§ GOAL OF THE EXERCISE: Without the pictures, set down the records below word for word.

§ RECORDS TO USE:
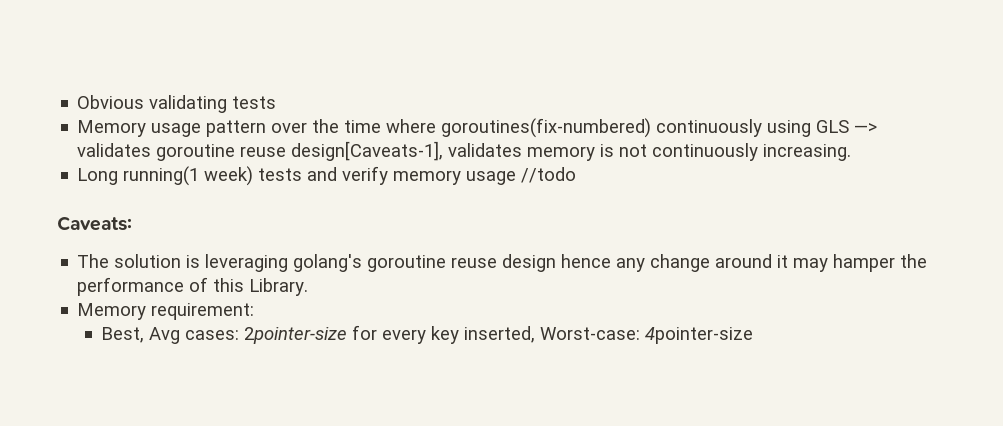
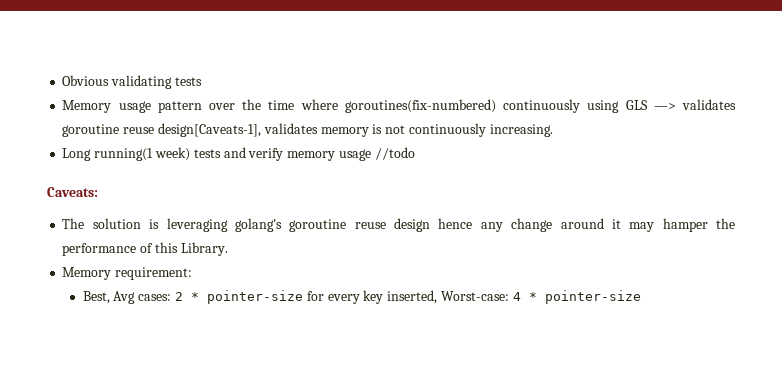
[244,327,348,344] 2pointer-size -> [174,290,303,304] 2 * pointer-size
[645,327,754,344] 4pointer-size -> [512,290,641,304] 4 * pointer-size

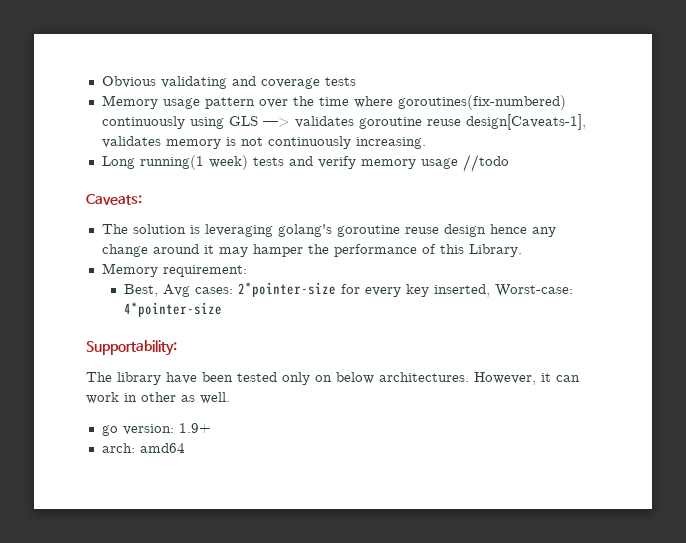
(173, 82) none -> [231,76,320,89] and coverage
[174,290,303,304] 2 * pointer-size -> [237,282,336,297] 2*pointer-size
[512,290,641,304] 4 * pointer-size -> [123,302,222,317] [86,340,177,356] [86,372,580,385] [86,392,230,404] [101,423,211,436] [101,443,185,453] 4*pointer-size // Supportability: // The library have been tested only on below architectures. However, it can work in other as well. // go version: 1.9+ // arch: amd64

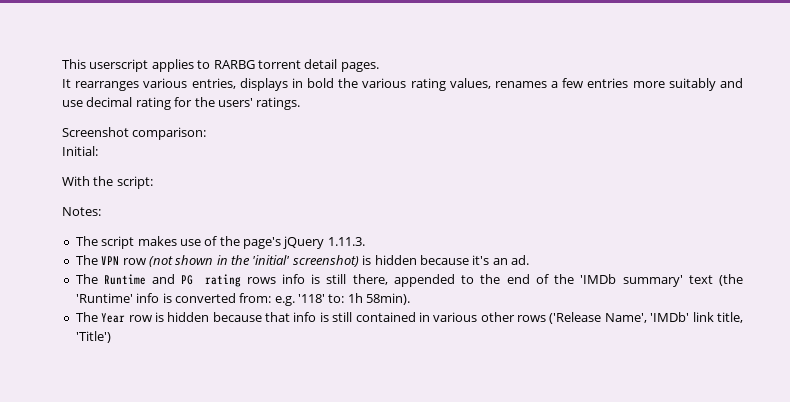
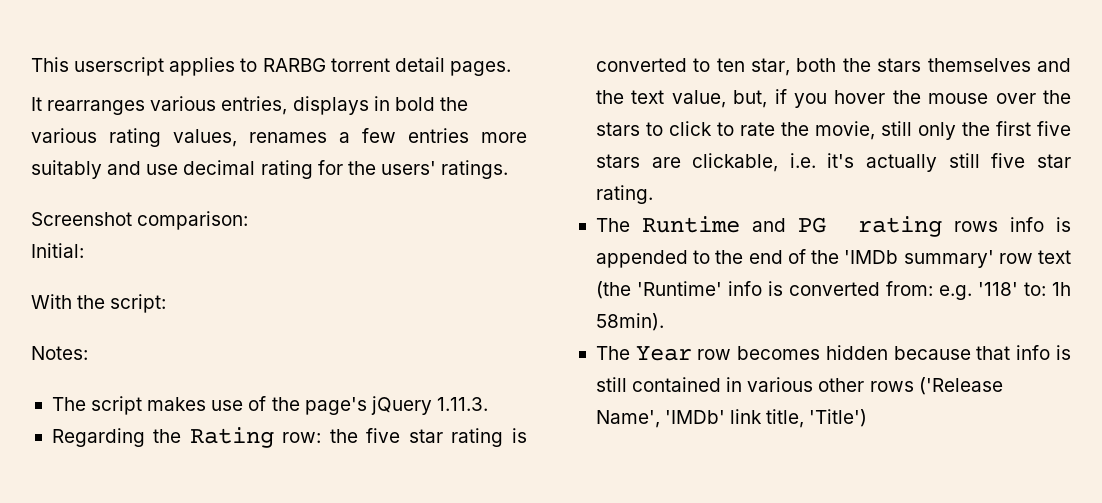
[75,255,529,267] The VPN row (not shown in the 'initial' screenshot) is hidden because it's an ad. -> [51,427,527,448] [595,58,1071,76] [595,89,1071,108] [595,121,1071,140] [595,153,1071,172] [595,185,653,204] Regarding the Rating row: the five star rating is converted to ten star, both the stars themselves and the text value, but, if you hover the mouse over the stars to click to rate the movie, still only the first five stars are clickable, i.e. it's actually still five star rating.
[326,274,388,285] still there, -> (1071, 224) none
(683, 281) none -> [998,253,1033,264] row
[154,312,164,322] is -> [737,346,821,360] becomes

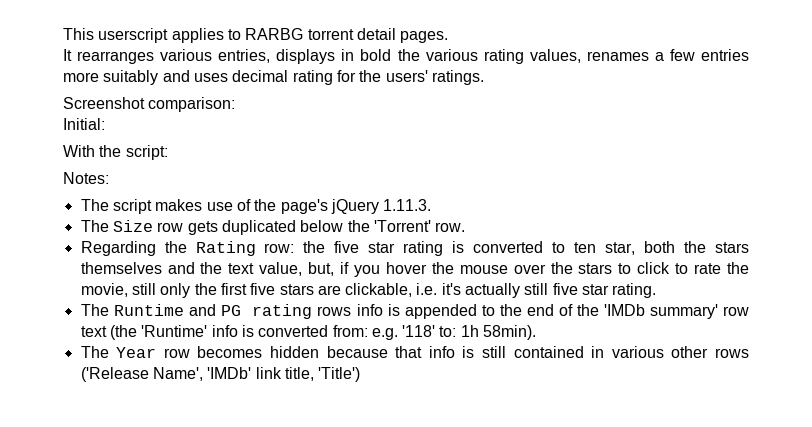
[146,164,179,175] use -> [193,73,228,82] uses
(488, 404) none -> [80,220,466,235] // The Size row gets duplicated below the 'Torrent' row.

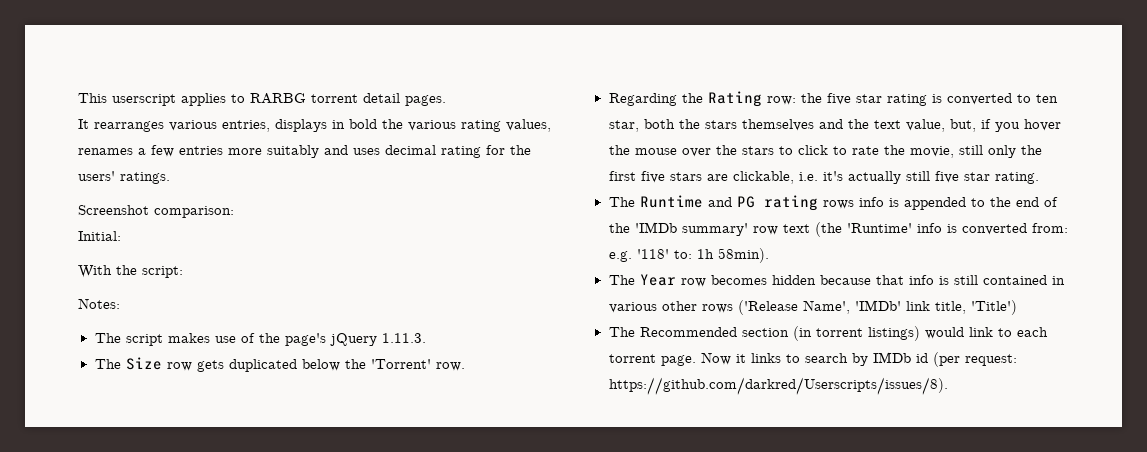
(361, 374) none -> [608,326,1048,341] [608,352,1017,367] [608,377,948,395] // The Recommended section (in torrent listings) would link to each torrent page. Now it links to search by IMDb id (per request: https://github.com/darkred/Userscripts/issues/8).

§ RESULT OF THIS EXERCISE:
[244,327,348,344] 2pointer-size -> [174,290,303,304] 2 * pointer-size
[645,327,754,344] 4pointer-size -> [512,290,641,304] 4 * pointer-size

(173, 82) none -> [231,76,320,89] and coverage
[174,290,303,304] 2 * pointer-size -> [237,282,336,297] 2*pointer-size
[512,290,641,304] 4 * pointer-size -> [123,302,222,317] [86,340,177,356] [86,372,580,385] [86,392,230,404] [101,423,211,436] [101,443,185,453] 4*pointer-size // Supportability: // The library have been tested only on below architectures. However, it can work in other as well. // go version: 1.9+ // arch: amd64

[75,255,529,267] The VPN row (not shown in the 'initial' screenshot) is hidden because it's an ad. -> [51,427,527,448] [595,58,1071,76] [595,89,1071,108] [595,121,1071,140] [595,153,1071,172] [595,185,653,204] Regarding the Rating row: the five star rating is converted to ten star, both the stars themselves and the text value, but, if you hover the mouse over the stars to click to rate the movie, still only the first five stars are clickable, i.e. it's actually still five star rating.
[326,274,388,285] still there, -> (1071, 224) none
(683, 281) none -> [998,253,1033,264] row
[154,312,164,322] is -> [737,346,821,360] becomes

[146,164,179,175] use -> [193,73,228,82] uses
(488, 404) none -> [80,220,466,235] // The Size row gets duplicated below the 'Torrent' row.

(361, 374) none -> [608,326,1048,341] [608,352,1017,367] [608,377,948,395] // The Recommended section (in torrent listings) would link to each torrent page. Now it links to search by IMDb id (per request: https://github.com/darkred/Userscripts/issues/8).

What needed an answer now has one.